Third, though I was very worried my head cold would make my video podcast with Robert Brewer from Writer’s Digest a little weird, but I took some cold medicine and I think it went okay. (Also, I blame cold medicine if I say anything weird.) The podcast will go up in late May, but here’s a still from the podcast. Thanks to Robert and Writer’s Digest! I’ll post the link when it’s live.
A Bit of a Depressing Week and a Change of Scenery
I’ve been depressed on top of being sick this week – had a head cold on top of a fairly intense stomach infection that required big time antibiotics. Maybe because of the cold, bleak weather, the unrelenting bad news of the world, maybe because I got a very sad rejection from the Guggenheim, maybe because I couldn’t get out and see my friends’ readings on the most beautiful day of the week because I was in bed sick, and maybe because I broke a tooth (again!) and the antibiotics they put me on have a side effect of “suicidal thoughts and depression.” (True story! If you feel depressed, check your medications for side effects to see if that could be the reason.)
So Glenn decided to take me on a quick trip to see the Tulip Festival Saturday, even though it’s mostly daffodils and not tulip fields yet. See picture at beginning of post. We also did not dress appropriately for the weather! At least I had on snow boots to protect against the mud (not pictured.)
It was weird weather – bright sunshine, then hail, then overcast, then snow, then rain, then clear again – but we did see some snow geese which have usually already migrated by now. A small miraculous thing.
Sometimes a change in scenery can help the spirit.
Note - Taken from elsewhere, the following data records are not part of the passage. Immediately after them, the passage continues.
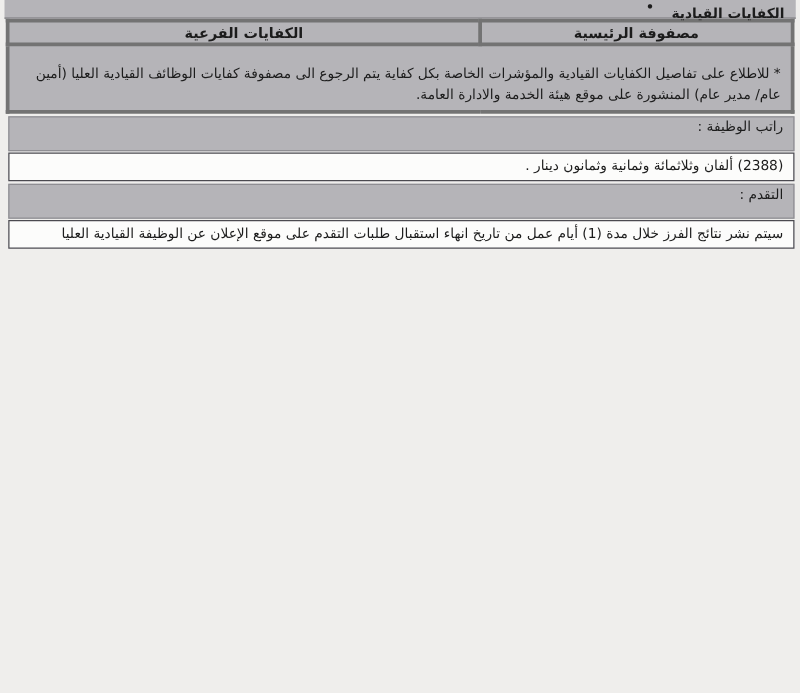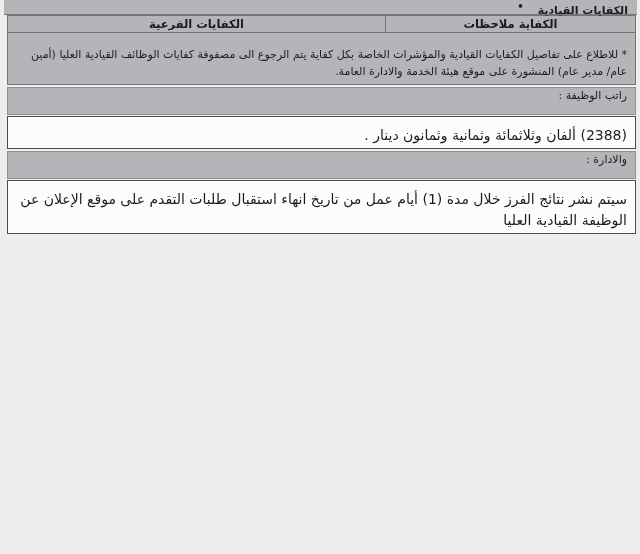--- a/index.html
+++ b/index.html
@@ -17,73 +17,73 @@
   }
   .bullet-strip .title{order:1;margin-top:8px;}
   .bullet-strip .bullet{order:2;margin-right:14px;font-size:10px;}
   
   table.comp{
     border-collapse:collapse;table-layout:fixed;direction:rtl;
     width:628px;margin:0 4px 0 7px;background:#fbfbfa;
   }
   col.c-main{width:250px;}
   col.c-sub{width:378px;}
-  td,th{border:1px solid #737373;font-size:11px;vertical-align:top;}
+  td,th{border:3px solid #737373;font-size:11px;vertical-align:top;}
   th{
     background:#b5b4b8;font-weight:bold;text-align:center;
     height:14px;padding:1px 4px;font-size:11.5px;line-height:14px;
   }
   tr.footnote-row td{
     background:#b5b4b8;text-align:right;line-height:1.5;
     padding:14px 8px 4px;height:auto;
   }
   
   .label-strip{
     margin:2px 4px 0 7px;background:#b5b4b8;border:1px solid #8f8e93;
     direction:rtl;text-align:right;font-size:11px;padding:1px 8px 12px;
     line-height:13px;
   }
   .value-row{
     margin:1px 4px 0 7px;background:#fcfcfb;border:1px solid #4b4a50;
-    direction:rtl;text-align:right;font-size:14px;padding:8px 8px 3px;
+    direction:rtl;text-align:right;font-size:11px;padding:2px 8px 3px;
     line-height:1.45;
   }
 </style>
 </head>
 <body>
 
 <div class="bullet-strip">
   <span class="title">الكفايات القيادية</span>
   <span class="bullet">•</span>
 </div>
 
 <table class="comp">
   <colgroup>
       <col class="c-main">
       <col class="c-sub">
     </colgroup>
   <thead>
     <tr>
-      <th>الكفاية ملاحظات</th>
+      <th>مصفوفة الرئيسية</th>
       <th>الكفايات الفرعية</th>
     </tr>
   </thead>
   <tbody></tbody>
   <tbody>
     <tr class="footnote-row">
       <td colspan="2">* للاطلاع على تفاصيل الكفايات القيادية والمؤشرات الخاصة بكل كفاية يتم الرجوع الى مصفوفة كفايات الوظائف القيادية العليا (أمين عام/ مدير عام)  المنشورة على موقع هيئة الخدمة والادارة العامة.</td>
     </tr>
   </tbody>
 </table>
 
 <div class="label-strip">
   <span>راتب الوظيفة :</span>
 </div>
 <div class="value-row">
   <span>(2388) ألفان وثلاثمائة وثمانية وثمانون دينار .</span>
 </div>
 
 <div class="label-strip">
-  <span>والادارة :</span>
+  <span>التقدم :</span>
 </div>
 <div class="value-row">
   <span>سيتم نشر نتائج الفرز خلال مدة (1) أيام عمل من تاريخ انهاء استقبال طلبات التقدم على موقع الإعلان عن الوظيفة القيادية العليا</span>
 </div>
 
 </body></html>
It can’t make me have a normal immune system, or keep my teeth from breaking, or stop wars or pandemics, or even keep it from snowing in April, but I have so many medical appointments coming up, it was nice to have some brief sunshine and cheer. (Even though there was hail and snow and a broken tooth.)
- Glenn and I with tulips and brief sun
- Red and pink tulips
- Me matching the red and pink tulips
Allowing Yourself A Little Brightness in a Time of Storm/Stress/Mourning/Illness
Since I haven’t been able to travel much for the whole of the pandemic due to being immune compromised – starting on our third year now – I doubly appreciate being able to drive without too much trouble to such beautiful scenery. I have to get this broken tooth checked out, I’m due for two separate MRIs, I have like eleven blood draws I need to schedule, and it’s easy to let that kind of stuff take over your life when you’re chronically ill and have MS and other multiple physical problems, plus aging. Literally the time and energy it takes to stay alive feels overwhelming.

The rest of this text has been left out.